The basic idea I had was to run through every single 808x-compatible instruction (except POP CS which would hang 286 and later, and aad/aam with a custom divisor because those hang NEC V20/V30) and time it, then perform some memory moves/fills in system RAM, then the same to video adapter RAM, and then print out the closest matches in the database for all three measurements. Optionally, also output some sort of combined score (like a “fingerprint” for the machine) so that one generic clone can be compared to other generic clones and/or known machine performance profiles.

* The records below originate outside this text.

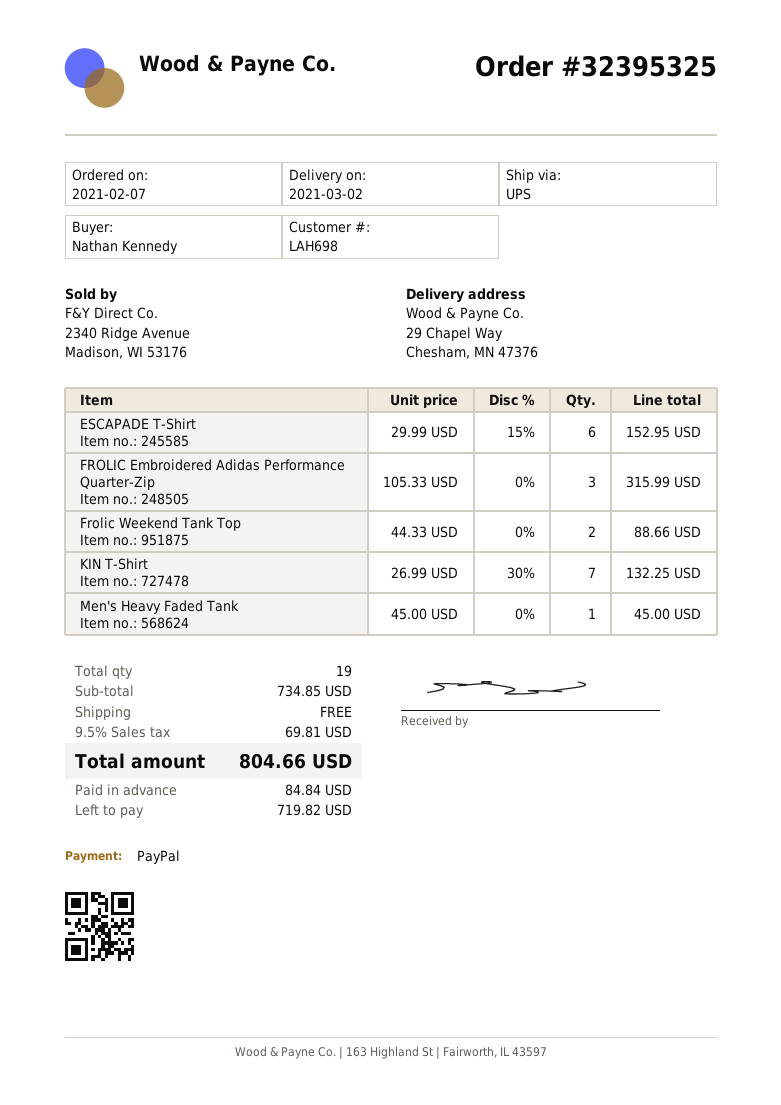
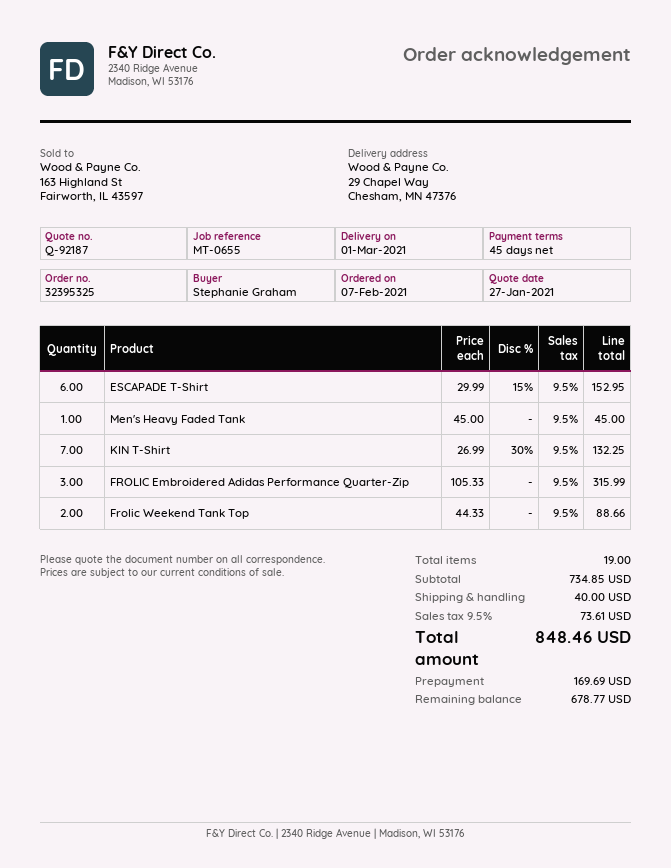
delivery date: 2021-03-02 -> 2021-03-01
ordered by: Nathan Kennedy -> Stephanie Graham
shipping: 0.00 -> 40.00
tax: 9.5% = 69.81 -> 9.5% = 73.61
total: 804.66 -> 848.46
deposit: 84.84 -> 169.69
balance: 719.82 -> 678.77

I was planning on using the 8253 at full resolution to perform the timing, using Abrash’s Zen timer code which I am very familiar with. The problem with this method, as far as I can tell, is that once I hit 486 and later, L1 caching becomes a problem – not because caching is an “unfair” speed boost (if anything, I definitely WANT caching to affect speed as a true test of how fast a system is), but rather because of how small the test suite is -- it would fit entirely in cache and, coupled with pipelining on Pentium and later, would execute faster than the 1.19Mhz 8253 would be able to detect! Ie. the entire test suite could execute in a single tick of the 8253.
Questions:
- Is this a reasonable fear, or am I overestimating how much pipelining and cache will speed things up? (Remember, there is no target audience for this benchmark beyond a Pentium)
- Should I look into some sort of alternate timing method, such as running the test suite multiple times in a certain time period? If so, what would a reasonable time boundary be? (no more than a full second, I hope... Remember, one of the primary goals of the benchmark is to run “realtime” such that adjusting an emulator, or popping a “turbo” button on/off, would be noticeable; I'm also worried about having interrupts turned of for a long period of time)
- Has this problem already been solved by a benchmark utility I am not yet aware of?
- Is cutting the benchmark off at Pentium reasonable, or will people be strangely compelled to benchmark their quad-core xeon against an IBM PC/XT? (ie. should I even worry about machines above Pentium?)
Thanks for reading this far Any and all thoughts regarding this are appreciated.